16 Kasım 2014 Pazar

YAŞASIN 2. ÇOCUK

Merhaba uzun zaman oldu yazmayalı.

Bu arada hayatımıza yeni bir melek daha katıldı Çağan bebek :) Bir yazı okumuştum 2. çocuklar anne rahmine düştükleri andan itibaren mücadeleye başlıyormuş. Çünkü annenin bedeni ikinci bebeği yabancı olarak kabul edip istemiyormuş. Bu yüzden de ikinci çocuklar daha mücadeleci, azimli, kendini sevdiren oluyorlarmış.
Şimdi bakıyorum, güler yüzlü, hümanist, teması, sarılmayı seven bir bebeğimiz var.

Bir şey fark ettim. İlk çocukta, iki, üç çocuklu anneleri görünce , hayret ediyordum nasıl doğurmuşlar diye. Amaa ikinci çocuğu yapınca insan üçüncüye de sıcak bakıyor :) Sanırım tecrübe, özlem ve sevimlilik insanı ikna etmeye yetiyor.

Ama ondan önce ilk çocuğumuzun durumundan bahsetmek istiyorum. Doğuma bir iki gün kala, benden "Anne beni daha çok sevin, kardeşimi az sevin tamam mı" sözünü almak için bayağı uğraştı. Mecburen tamam dedim. Ona bebeğin çok küçük olacağını, hiç bir ihtiyacını tek başına karşılayamayacağını , bu yüzden bize bağımlı ve daha çok zaman ve emek isteyeceğini anlattık ama, daha az sevilme endişesini dindiremedik.
Tabi ki eskisi kadar ona vakit ayıramadım. Çünkü yorgun oluyordum. Ama elimden geldiği kadar okula götürme ya da okuldan alma işlerini ben yapmaya çalıştım. Aile büyüklerimin katkısı (özellikle Pa yani, teyzem sağolsun) sayesinde elimden geleni yapmaya çalıştım. Oyunlar oynayamadım, daha az vakit ayırabildim. Bebek gelince kendisi daha bebek olan oğlumu büyüttük Abi yaptık. Oysa o da daha 4,5 yaşındaydı. Sessiz ol, gürültü yapma, kendin al, kendin yap, gelemem, bakamamlarla geçen bir dönemden sonra, biraz daha rayına oturtup ortak zamanlar bulmaya çalıştık. Dışarıda oynarken kardeşiyle ona seyirci olduk. Babası ile daha fazla vakit geçirmeye başladılar.
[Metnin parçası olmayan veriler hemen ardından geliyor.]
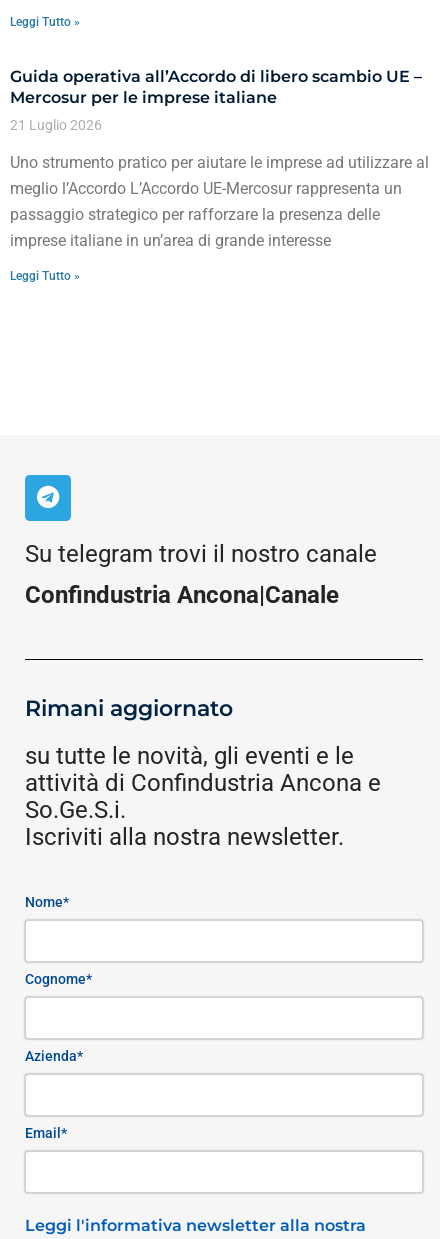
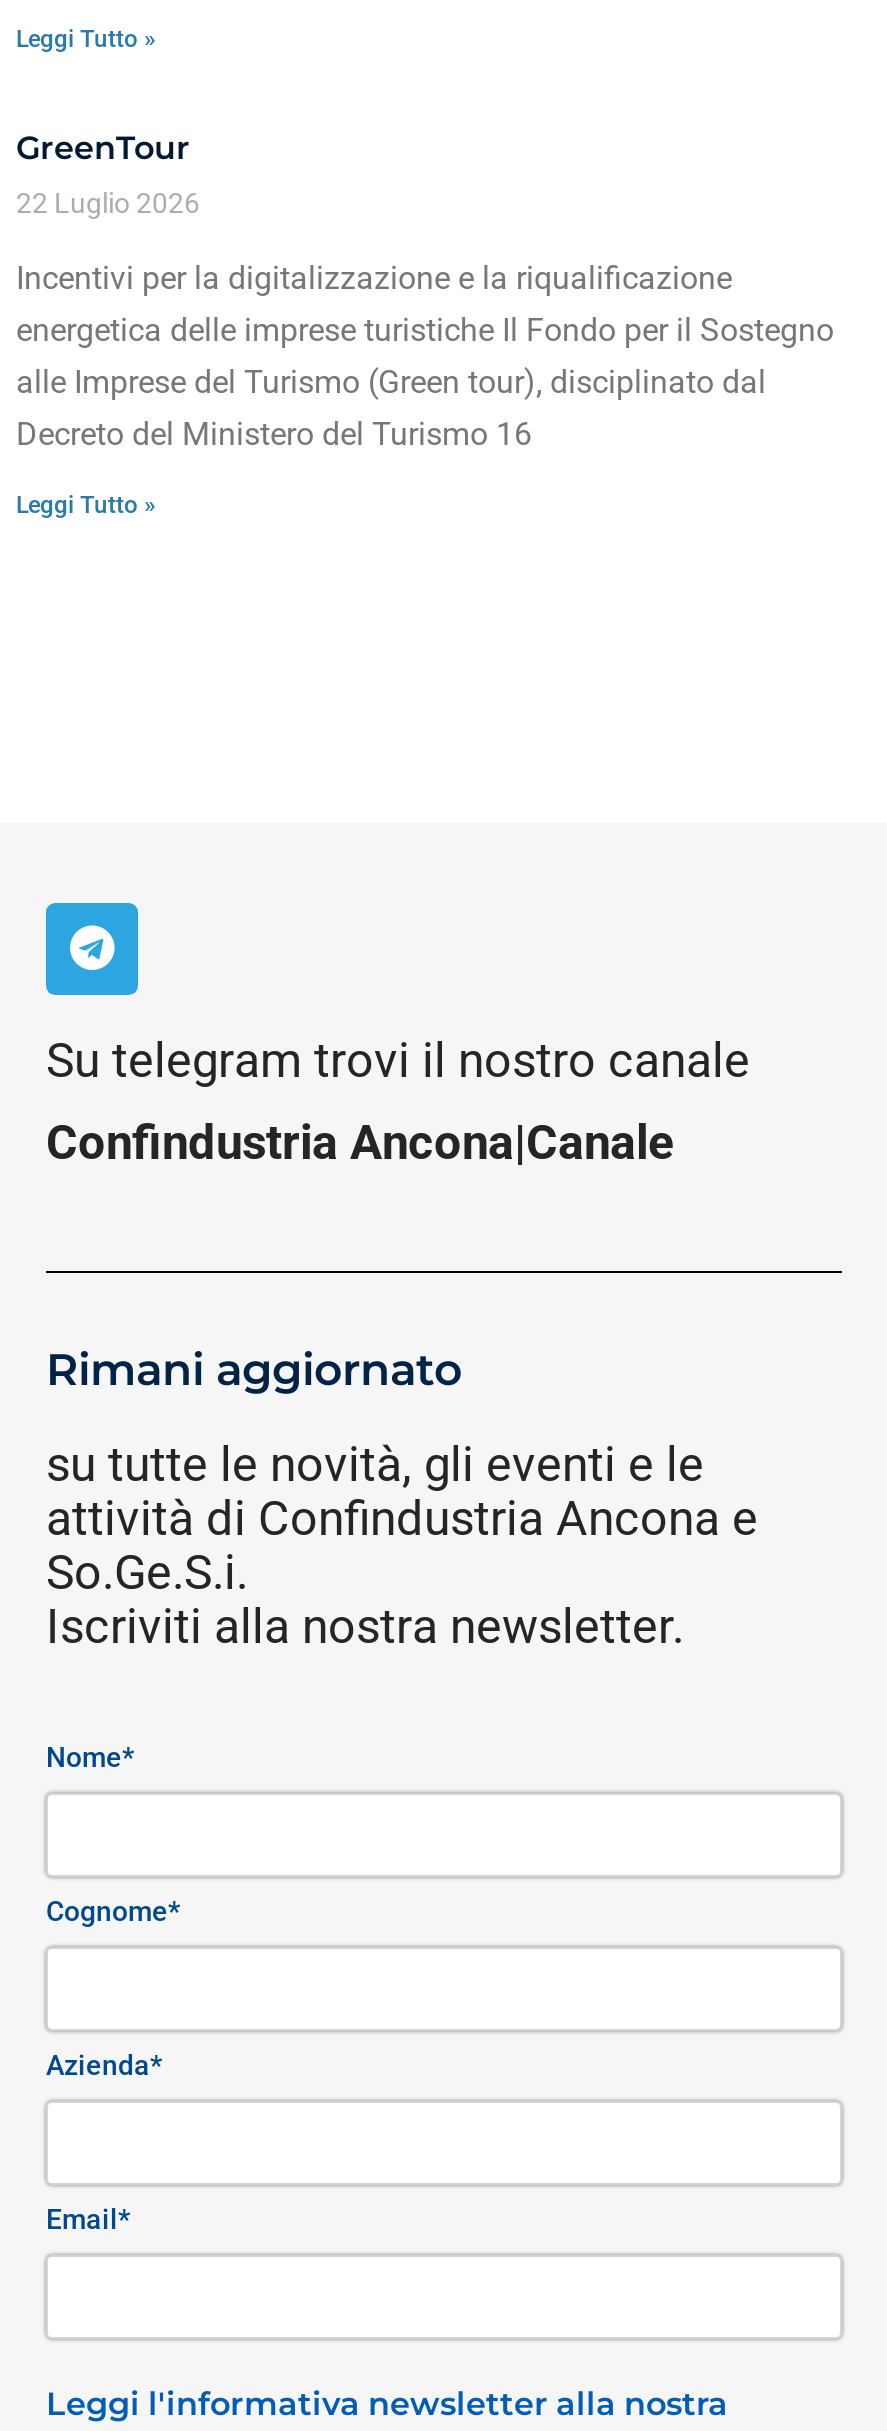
- Guida operativa all’Accordo di libero scambio UE –
- Mercosur per le imprese italiane
+ GreenTour

- 21 Luglio 2026
+ 22 Luglio 2026

- Uno strumento pratico per aiutare le imprese ad utilizzare al
- meglio l’Accordo L’Accordo UE-Mercosur rappresenta un
- passaggio strategico per rafforzare la presenza delle
- imprese italiane in un’area di grande interesse
+ Incentivi per la digitalizzazione e la riqualificazione
+ energetica delle imprese turistiche Il Fondo per il Sostegno
+ alle Imprese del Turismo (Green tour), disciplinato dal
+ Decreto del Ministero del Turismo 16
 Bazen bunalınca "Ben size kardeş istemediğimi söylemiştim." diyor. Bende ileride kardeşin ne demek olduğunu daha iyi anlayacaksın ve iyi ki varmış diyeceksin diyorum.Bizde ablamla kedi köpek gibi kapışır, her şeyimizi kıskanırdık. Ne zamanki ablam evlenip başka bir şehirde yaşamaya başladı, işte o zaman birbirimizin kıymetini anladık. Gelip gitmeler ağlayarak oluyordu. Neyse ki şimdi aynı şehirdeyiz. Erkek kardeşimle de ergenlik dönemi bunalımlarındaki tartışmalardan sonra, abi kardeş gibi olduk :) Sanırım insan büyüyünce anlıyor kardeşin kıymetini.

Ne mutlu kardeş sevgisini tadanlara. Olmayanlarda üzülmesin. Bazen öyle arkadaşlıklar kuruluyor ki kardeş gibi oluyorsunuz. Kuzenler oluyor, kardeş gibi.